Este producto no es compatible con el
sitio Datadog seleccionado. (
).
Overview
Preview Feature
Annotation Queues are in Preview. To request access, contact ml-observability-product@datadoghq.com.
Annotation Queues provide a structured workflow for human review of LLM traces. Use annotation queues to:
- Review traces with complete context including spans, metadata, tool calls, inputs, outputs, and evaluation results
- Apply structured labels and free-form observations to traces
- Identify and categorize failure patterns
- Validate LLM-as-a-Judge evaluation accuracy
- Build golden datasets with human-verified labels for testing and validation
Create and use an annotation queue
Navigate to AI Observability > Experiment > Annotations and select your project.
Click Create Queue.
On the About tab, configure:
- Name: Descriptive name reflecting the queue’s purpose (for example, “Failed Evaluations Review - Q1 2026”)
- Project: LLM Observability project this queue belongs to
- Description (optional): Explain the queue’s purpose and any special instructions for annotators
Then click Next.
On the Schema tab, define your new queue’s label schema.

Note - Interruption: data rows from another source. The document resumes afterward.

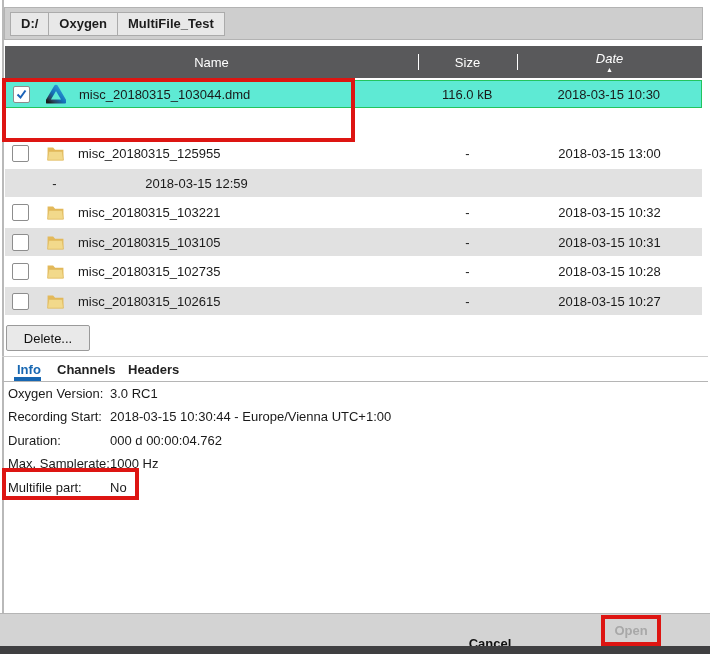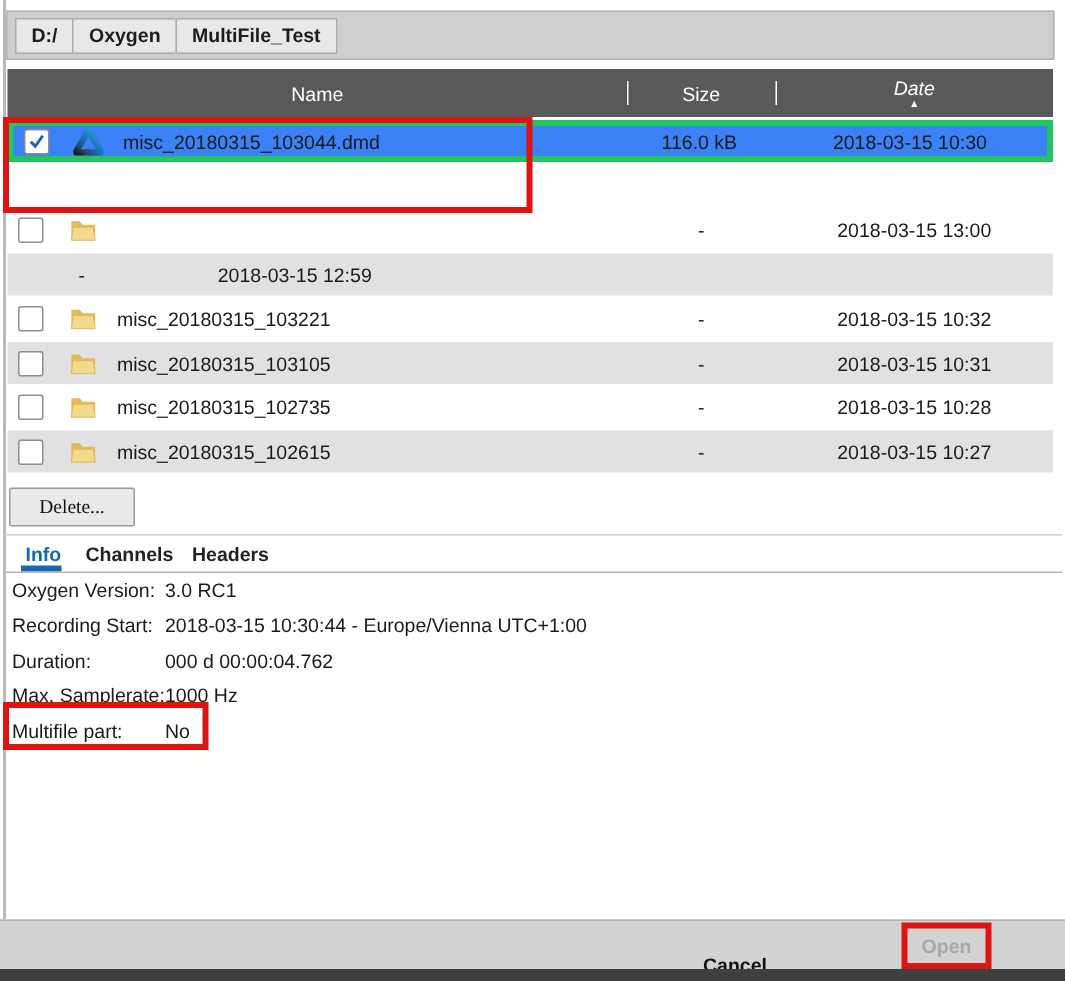--- a/index.html
+++ b/index.html
@@ -44,7 +44,7 @@
     position:absolute; left:5px; width:697px; height:28px;
     display:flex; align-items:center; background:#fff;
   }
-  .row.selected { background:#3b82f6; border:4px solid #22c55e; }
+  .row.selected { background:#5eead4; border:1px solid #22c55e; }
   .row.alt1 { background:#e1e1e1; }
   .name-region { width:413px; display:flex; align-items:center; padding-left:7px; }
   .cb {

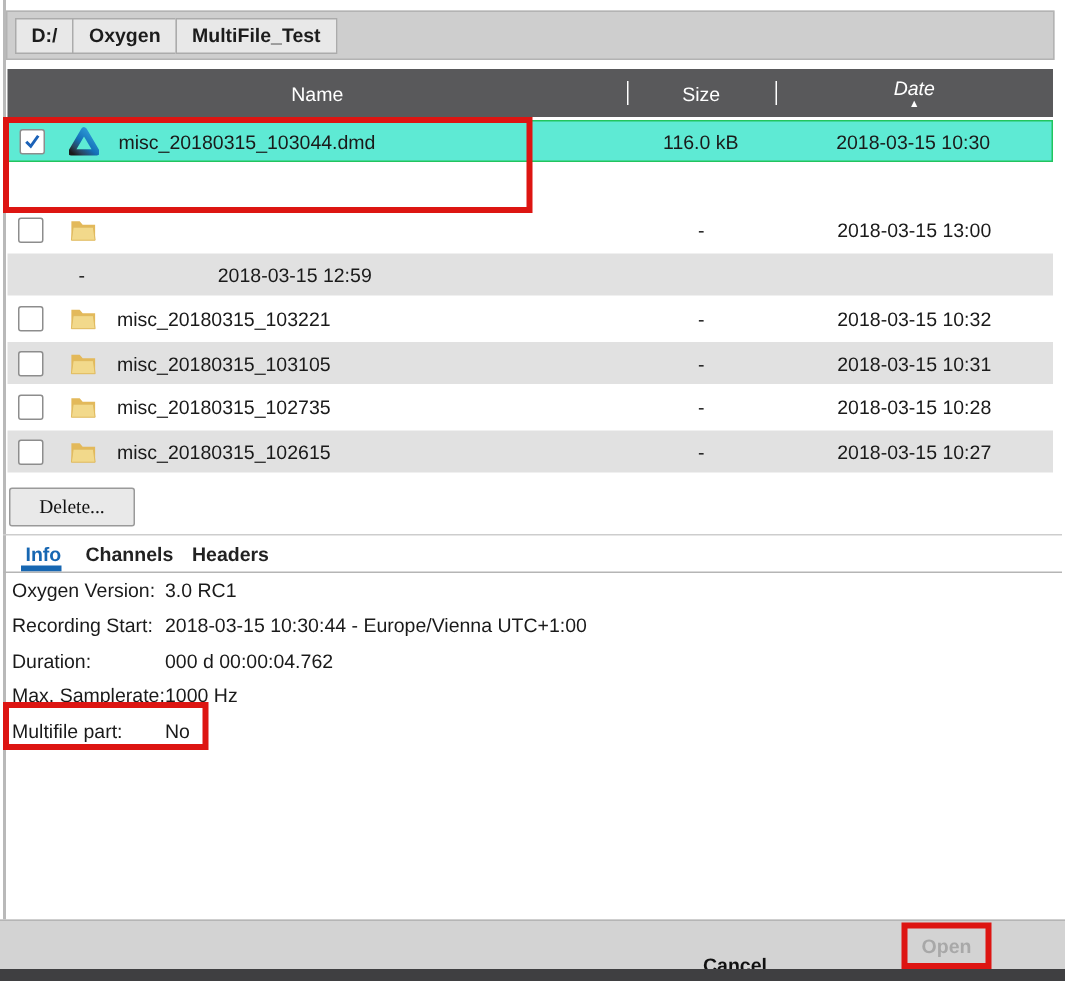--- a/index.html
+++ b/index.html
@@ -166,6 +166,7 @@
             <path d="M3.5 9 L20.5 9 L22 20 L2 20 Z" fill="#f2d98b" stroke="#dfb95e" stroke-width="0.8"></path>
           </svg>
         </span>
+      <span class="nm">misc_20180315_125955</span>
     </div>
     <span class="sz">-</span>
     <span class="dt">2018-03-15 13:00</span>

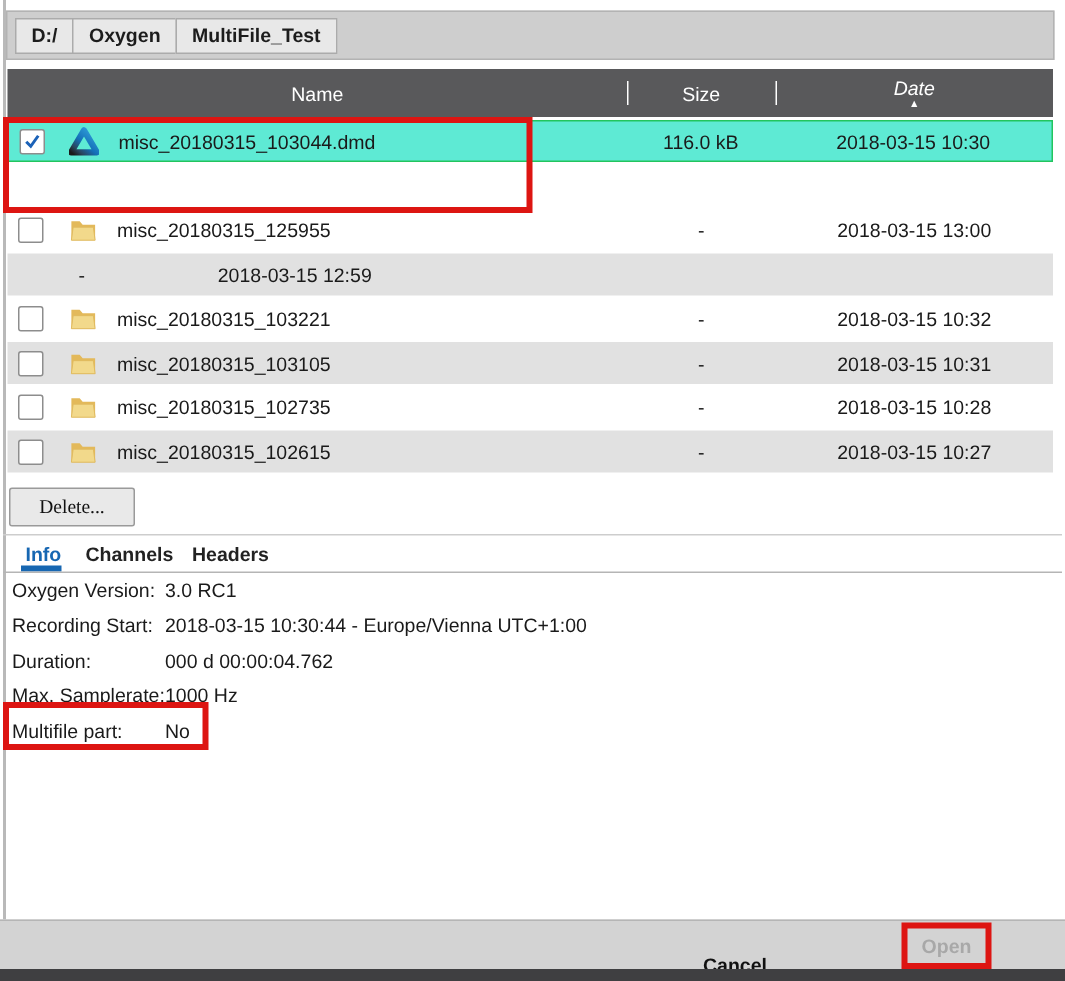--- a/index.html
+++ b/index.html
@@ -60,7 +60,7 @@
   .delete-btn {
     position:absolute; left:6px; top:325px; width:84px; height:26px;
     background:#e9e9e9; border:1px solid #9a9a9a; border-radius:2px;
-    font-size:13px; color:#111; font-family:Liberation Serif, serif; cursor:default;
+    font-size:13px; color:#111; font-family:Liberation Sans, sans-serif; cursor:default;
   }
 
   .hline-1 { position:absolute; left:2px; top:356px; width:706px; height:1px; background:#cdcdcd; }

Use the Preview pane to see how labels appear to annotators as you configure them.
Then click Create.
Add interactions.
- Navigate to AI Observability > Traces.
- Filter traces using available facets (evaluation results, error status, application, time range).
- Click on an individual trace, or bulk select multiple traces.
- Click Flag for Annotation.
- Select your queue from the drop-down.
Return to the annotation queue you created, and click Review to begin annotating.
Managing queues
Editing queue schema
You can modify a queue’s label schema after creation:
- Navigate to AI Observability > Experiment > Annotations
- Open the queue
- If the Details panel is hidden, click View Details
- Click Edit
- Add, remove, or modify labels
- Click Save Changes
Changing the schema doesn't affect already-applied labels, but annotators will see the updated schema going forward.
Exporting annotated data
Export annotated traces for analysis or use in other workflows:
- Navigate to AI Observability > Experiment > Annotations
- Open the queue
- Select traces (or select all)
- Click Export
Adding to datasets
Transfer annotated traces to datasets for experiment evaluation:
- Navigate to AI Observability > Experiment > Annotations
- Open the queue
- Select traces to transfer
- Click Add to Dataset
- Choose an existing dataset, or create a dataset
Labels are included with each trace as metadata.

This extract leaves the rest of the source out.